(Entries taken from a collection)

_ _ _

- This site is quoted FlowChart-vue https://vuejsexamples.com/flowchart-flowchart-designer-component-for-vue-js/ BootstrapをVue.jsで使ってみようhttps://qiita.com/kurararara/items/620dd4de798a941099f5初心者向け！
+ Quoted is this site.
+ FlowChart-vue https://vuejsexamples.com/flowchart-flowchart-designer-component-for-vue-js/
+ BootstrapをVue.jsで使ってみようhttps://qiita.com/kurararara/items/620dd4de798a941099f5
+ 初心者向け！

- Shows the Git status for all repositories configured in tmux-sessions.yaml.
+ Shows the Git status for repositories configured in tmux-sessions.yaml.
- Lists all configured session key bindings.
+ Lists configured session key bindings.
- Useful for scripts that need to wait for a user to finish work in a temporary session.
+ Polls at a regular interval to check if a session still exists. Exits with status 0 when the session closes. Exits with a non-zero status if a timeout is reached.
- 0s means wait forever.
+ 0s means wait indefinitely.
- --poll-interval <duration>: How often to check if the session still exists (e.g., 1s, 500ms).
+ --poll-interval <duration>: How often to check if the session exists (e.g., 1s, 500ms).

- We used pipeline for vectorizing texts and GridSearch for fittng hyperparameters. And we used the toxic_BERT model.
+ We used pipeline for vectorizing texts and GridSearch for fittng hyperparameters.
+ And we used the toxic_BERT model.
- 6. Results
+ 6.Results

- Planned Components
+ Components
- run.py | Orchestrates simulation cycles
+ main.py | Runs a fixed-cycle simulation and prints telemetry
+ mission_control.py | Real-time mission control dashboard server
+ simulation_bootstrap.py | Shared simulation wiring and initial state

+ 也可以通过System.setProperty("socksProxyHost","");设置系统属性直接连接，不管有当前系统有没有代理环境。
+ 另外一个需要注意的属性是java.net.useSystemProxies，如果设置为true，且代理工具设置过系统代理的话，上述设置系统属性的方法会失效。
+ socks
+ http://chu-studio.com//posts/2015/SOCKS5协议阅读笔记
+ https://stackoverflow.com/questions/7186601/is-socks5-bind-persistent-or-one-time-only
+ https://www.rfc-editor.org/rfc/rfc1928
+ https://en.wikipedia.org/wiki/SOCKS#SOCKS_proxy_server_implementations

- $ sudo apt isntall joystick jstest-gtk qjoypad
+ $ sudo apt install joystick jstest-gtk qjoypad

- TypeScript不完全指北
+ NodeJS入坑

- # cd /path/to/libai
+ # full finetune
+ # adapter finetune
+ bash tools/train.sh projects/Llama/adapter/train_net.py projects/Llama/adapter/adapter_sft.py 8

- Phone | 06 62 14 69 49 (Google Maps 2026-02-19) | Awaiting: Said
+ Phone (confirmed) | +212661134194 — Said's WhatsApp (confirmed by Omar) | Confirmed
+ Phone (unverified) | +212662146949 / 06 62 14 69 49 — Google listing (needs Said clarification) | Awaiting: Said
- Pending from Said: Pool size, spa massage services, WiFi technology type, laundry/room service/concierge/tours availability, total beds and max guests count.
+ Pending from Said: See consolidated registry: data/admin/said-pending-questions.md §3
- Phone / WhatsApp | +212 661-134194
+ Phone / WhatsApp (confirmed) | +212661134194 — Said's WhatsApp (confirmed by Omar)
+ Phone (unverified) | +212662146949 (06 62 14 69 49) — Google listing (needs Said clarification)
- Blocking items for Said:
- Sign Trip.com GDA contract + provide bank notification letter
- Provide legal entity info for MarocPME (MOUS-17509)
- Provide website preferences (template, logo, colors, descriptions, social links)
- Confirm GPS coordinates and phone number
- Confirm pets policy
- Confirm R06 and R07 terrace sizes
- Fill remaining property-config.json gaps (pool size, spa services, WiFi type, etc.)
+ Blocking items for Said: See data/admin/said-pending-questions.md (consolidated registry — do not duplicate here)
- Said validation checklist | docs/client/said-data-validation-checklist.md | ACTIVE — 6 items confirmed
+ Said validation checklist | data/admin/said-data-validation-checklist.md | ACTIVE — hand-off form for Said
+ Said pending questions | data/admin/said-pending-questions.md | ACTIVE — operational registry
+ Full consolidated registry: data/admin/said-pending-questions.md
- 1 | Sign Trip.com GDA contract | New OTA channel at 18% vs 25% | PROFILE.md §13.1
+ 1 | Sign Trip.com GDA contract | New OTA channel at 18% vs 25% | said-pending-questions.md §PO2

_ _ _

** YOUR TASK **
Each line shown above must be repeated exactly.

** TASK SOLUTION **
- This site is quoted FlowChart-vue https://vuejsexamples.com/flowchart-flowchart-designer-component-for-vue-js/ BootstrapをVue.jsで使ってみようhttps://qiita.com/kurararara/items/620dd4de798a941099f5初心者向け！
+ Quoted is this site.
+ FlowChart-vue https://vuejsexamples.com/flowchart-flowchart-designer-component-for-vue-js/
+ BootstrapをVue.jsで使ってみようhttps://qiita.com/kurararara/items/620dd4de798a941099f5
+ 初心者向け！

- Shows the Git status for all repositories configured in tmux-sessions.yaml.
+ Shows the Git status for repositories configured in tmux-sessions.yaml.
- Lists all configured session key bindings.
+ Lists configured session key bindings.
- Useful for scripts that need to wait for a user to finish work in a temporary session.
+ Polls at a regular interval to check if a session still exists. Exits with status 0 when the session closes. Exits with a non-zero status if a timeout is reached.
- 0s means wait forever.
+ 0s means wait indefinitely.
- --poll-interval <duration>: How often to check if the session still exists (e.g., 1s, 500ms).
+ --poll-interval <duration>: How often to check if the session exists (e.g., 1s, 500ms).

- We used pipeline for vectorizing texts and GridSearch for fittng hyperparameters. And we used the toxic_BERT model.
+ We used pipeline for vectorizing texts and GridSearch for fittng hyperparameters.
+ And we used the toxic_BERT model.
- 6. Results
+ 6.Results

- Planned Components
+ Components
- run.py | Orchestrates simulation cycles
+ main.py | Runs a fixed-cycle simulation and prints telemetry
+ mission_control.py | Real-time mission control dashboard server
+ simulation_bootstrap.py | Shared simulation wiring and initial state

+ 也可以通过System.setProperty("socksProxyHost","");设置系统属性直接连接，不管有当前系统有没有代理环境。
+ 另外一个需要注意的属性是java.net.useSystemProxies，如果设置为true，且代理工具设置过系统代理的话，上述设置系统属性的方法会失效。
+ socks
+ http://chu-studio.com//posts/2015/SOCKS5协议阅读笔记
+ https://stackoverflow.com/questions/7186601/is-socks5-bind-persistent-or-one-time-only
+ https://www.rfc-editor.org/rfc/rfc1928
+ https://en.wikipedia.org/wiki/SOCKS#SOCKS_proxy_server_implementations

- $ sudo apt isntall joystick jstest-gtk qjoypad
+ $ sudo apt install joystick jstest-gtk qjoypad

- TypeScript不完全指北
+ NodeJS入坑

- # cd /path/to/libai
+ # full finetune
+ # adapter finetune
+ bash tools/train.sh projects/Llama/adapter/train_net.py projects/Llama/adapter/adapter_sft.py 8

- Phone | 06 62 14 69 49 (Google Maps 2026-02-19) | Awaiting: Said
+ Phone (confirmed) | +212661134194 — Said's WhatsApp (confirmed by Omar) | Confirmed
+ Phone (unverified) | +212662146949 / 06 62 14 69 49 — Google listing (needs Said clarification) | Awaiting: Said
- Pending from Said: Pool size, spa massage services, WiFi technology type, laundry/room service/concierge/tours availability, total beds and max guests count.
+ Pending from Said: See consolidated registry: data/admin/said-pending-questions.md §3
- Phone / WhatsApp | +212 661-134194
+ Phone / WhatsApp (confirmed) | +212661134194 — Said's WhatsApp (confirmed by Omar)
+ Phone (unverified) | +212662146949 (06 62 14 69 49) — Google listing (needs Said clarification)
- Blocking items for Said:
- Sign Trip.com GDA contract + provide bank notification letter
- Provide legal entity info for MarocPME (MOUS-17509)
- Provide website preferences (template, logo, colors, descriptions, social links)
- Confirm GPS coordinates and phone number
- Confirm pets policy
- Confirm R06 and R07 terrace sizes
- Fill remaining property-config.json gaps (pool size, spa services, WiFi type, etc.)
+ Blocking items for Said: See data/admin/said-pending-questions.md (consolidated registry — do not duplicate here)
- Said validation checklist | docs/client/said-data-validation-checklist.md | ACTIVE — 6 items confirmed
+ Said validation checklist | data/admin/said-data-validation-checklist.md | ACTIVE — hand-off form for Said
+ Said pending questions | data/admin/said-pending-questions.md | ACTIVE — operational registry
+ Full consolidated registry: data/admin/said-pending-questions.md
- 1 | Sign Trip.com GDA contract | New OTA channel at 18% vs 25% | PROFILE.md §13.1
+ 1 | Sign Trip.com GDA contract | New OTA channel at 18% vs 25% | said-pending-questions.md §PO2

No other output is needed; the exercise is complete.